Contract
Exhibit 10.2
THIRD AMENDMENT TO THE EXCHANGE AGREEMENT dated as of August 5, 2014 (this “Amendment”), between RCS Capital Corporation, a Delaware corporation, and RCAP Holdings, LLC, a Delaware limited liability company (each of whom may be referred to herein as a “Party” and together as the “Parties”).

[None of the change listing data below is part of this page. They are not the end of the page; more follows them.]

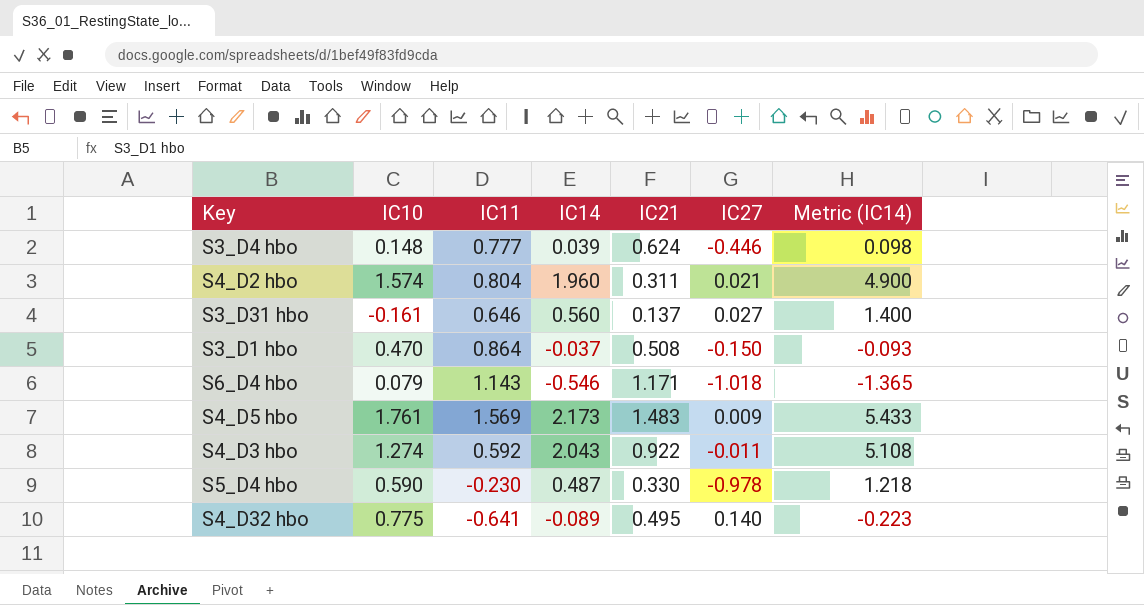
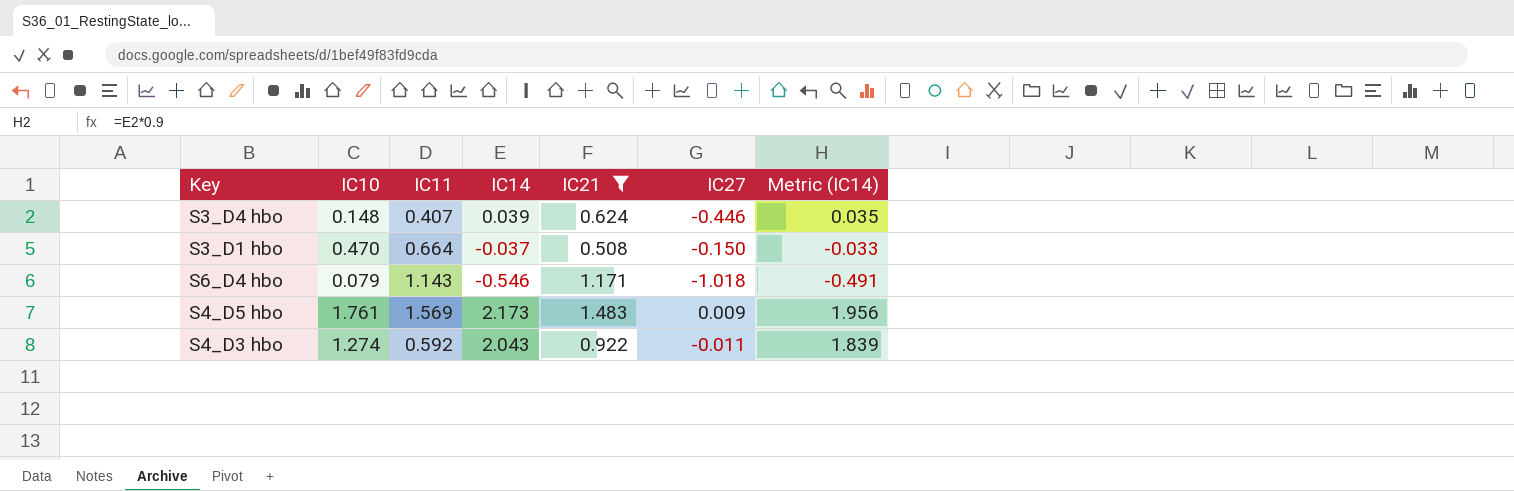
filter: none -> IC21 >= 0.508
column Metric (IC14) | formula: [IC14] * 2.5 -> [IC14] * 0.9
S3_D4 hbo | IC11: 0.777 -> 0.407
S3_D1 hbo | IC11: 0.864 -> 0.664

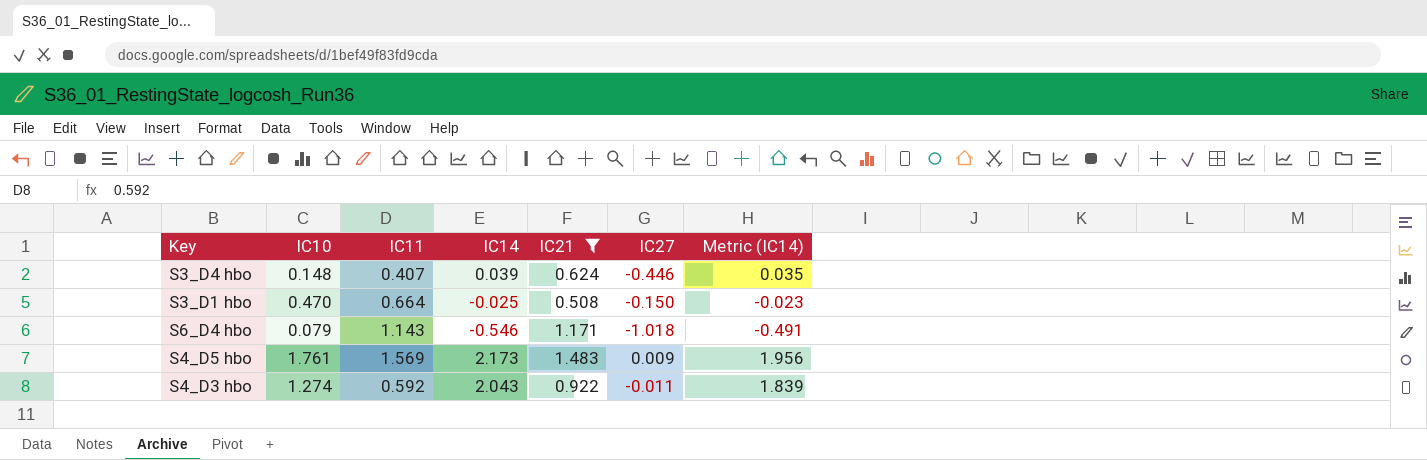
S3_D1 hbo | IC14: -0.037 -> -0.025
S3_D1 hbo | Metric (IC14): -0.033 -> -0.023

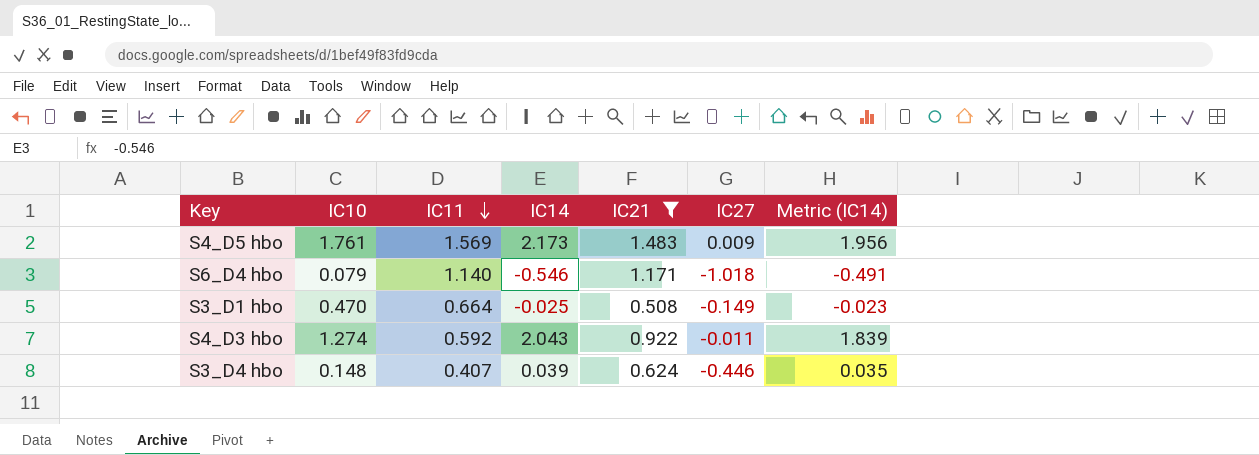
row order: none -> IC11 descending
S6_D4 hbo | IC11: 1.143 -> 1.140
S3_D1 hbo | IC27: -0.150 -> -0.149

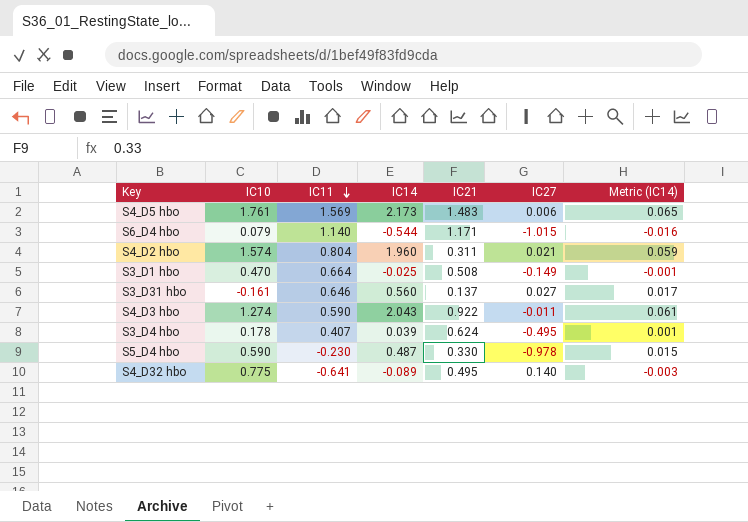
filter: IC21 >= 0.508 -> none
column Metric (IC14) | formula: [IC14] * 0.9 -> [IC14] * 0.03
S4_D5 hbo | IC27: 0.009 -> 0.006
S6_D4 hbo | IC14: -0.546 -> -0.544
S6_D4 hbo | IC27: -1.018 -> -1.015
S4_D3 hbo | IC11: 0.592 -> 0.590
S3_D4 hbo | IC10: 0.148 -> 0.178
S3_D4 hbo | IC27: -0.446 -> -0.495

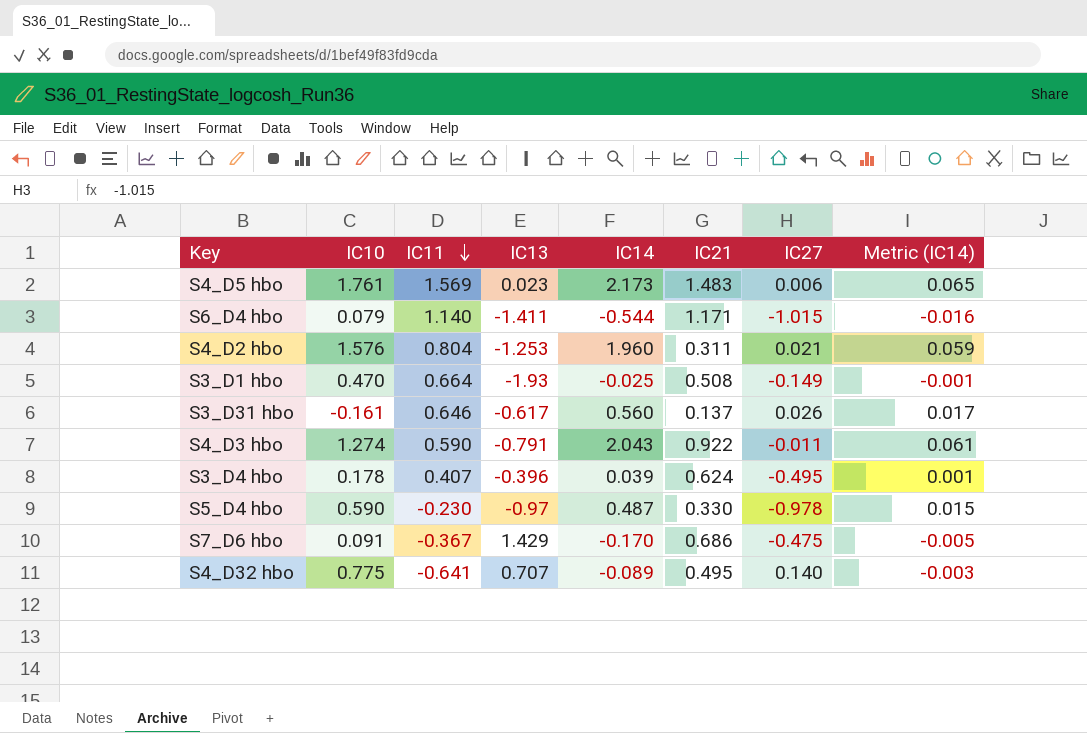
column IC13 | position: none -> 4
S4_D2 hbo | IC10: 1.574 -> 1.576
S3_D31 hbo | IC27: 0.027 -> 0.026
row S7_D6 hbo: none -> 0.091 | -0.367 | 1.429 | -0.170 | 0.686 | -0.475 | -0.005

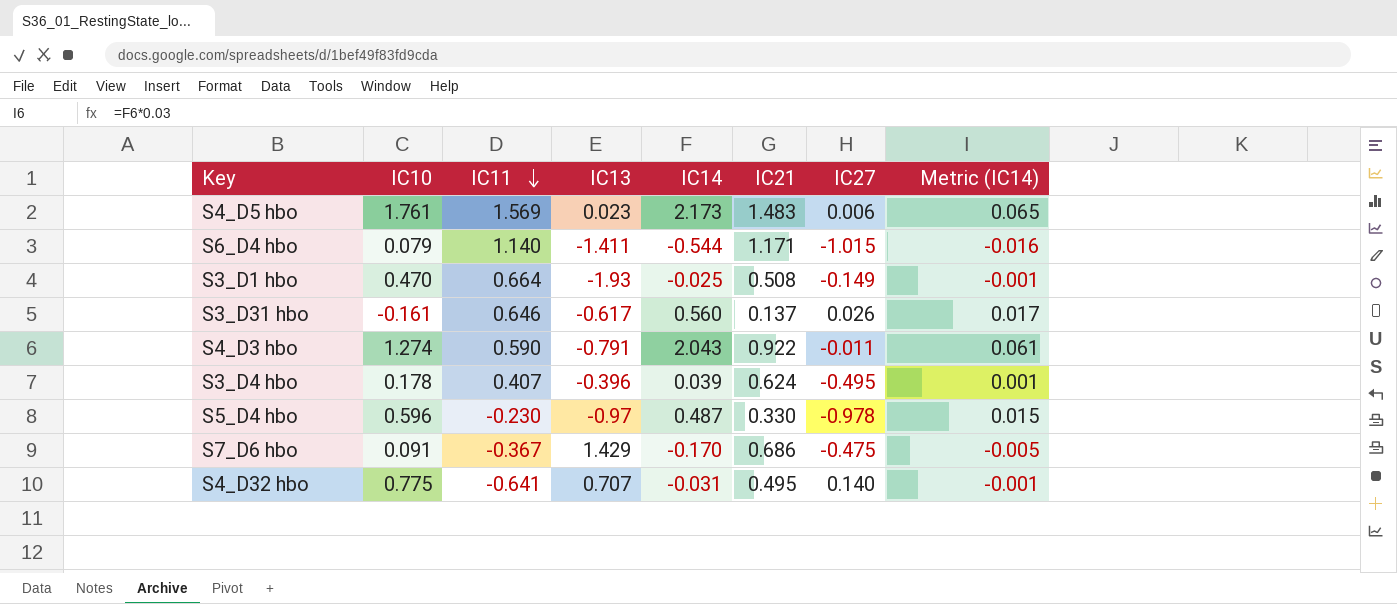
row S4_D2 hbo: 1.576 | 0.804 | -1.253 | 1.960 | 0.311 | 0.021 | 0.059 -> none
S5_D4 hbo | IC10: 0.590 -> 0.596
S4_D32 hbo | IC14: -0.089 -> -0.031
S4_D32 hbo | Metric (IC14): -0.003 -> -0.001

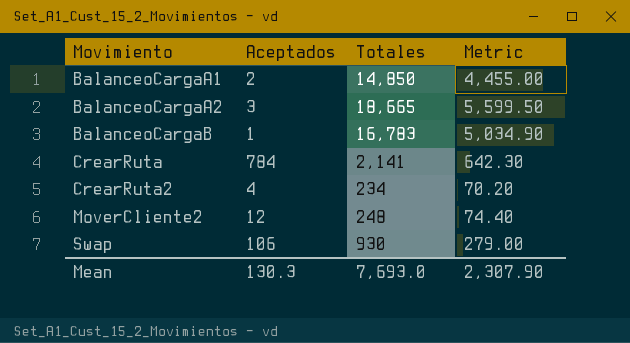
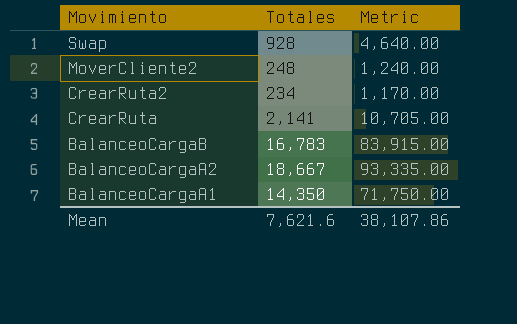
row order: Movimiento ascending -> Movimiento descending
column Aceptados | position: 2 -> none
column Metric | formula: [Totales] * 0.3 -> [Totales] * 5
Swap | Totales: 930 -> 928
BalanceoCargaA2 | Totales: 18,665 -> 18,667
BalanceoCargaA1 | Totales: 14,850 -> 14,350
Mean | Totales: 7,693.0 -> 7,621.6
Mean | Metric: 2,307.90 -> 38,107.86

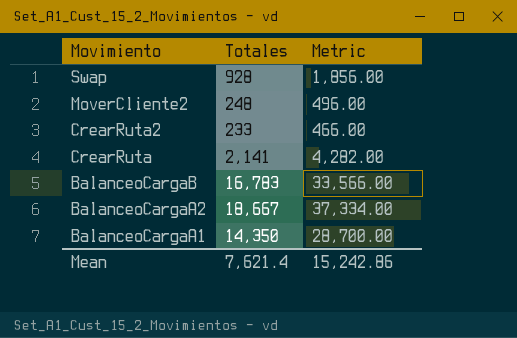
column Metric | formula: [Totales] * 5 -> [Totales] * 2
CrearRuta2 | Totales: 234 -> 233
Mean | Totales: 7,621.6 -> 7,621.4
Mean | Metric: 38,107.86 -> 15,242.86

WHEREAS, the Parties previously entered into that certain Exchange Agreement dated as of June 10, 2013, as amended on February 11, 2014 and May 8, 2014 (the “Exchange Agreement”);
WHEREAS, pursuant to Section 3.13 of the Exchange Agreement, the Exchange Agreement may be amended by a written instrument signed by the Parties; and
WHEREAS, the Parties desire to amend the Exchange Agreement and address certain matters, as set forth herein;
NOW, THEREFORE, the Parties agree as follows:
1. Definitions. Capitalized terms used herein but not defined herein shall have the respective meanings ascribed to them in the Exchange Agreement.
2. Amendment to Exchange Agreement. The Parties hereby agree that, notwithstanding any provisions of the Exchange Agreement to the contrary, RCAP shall not be required to deliver any Class B Shares to the Corporation for cancellation, and no Class B Shares shall be cancelled by the Corporation, at the Closing of an Exchange. The Exchange Agreement is hereby amended to the extent necessary to implement the provisions of this Section 2.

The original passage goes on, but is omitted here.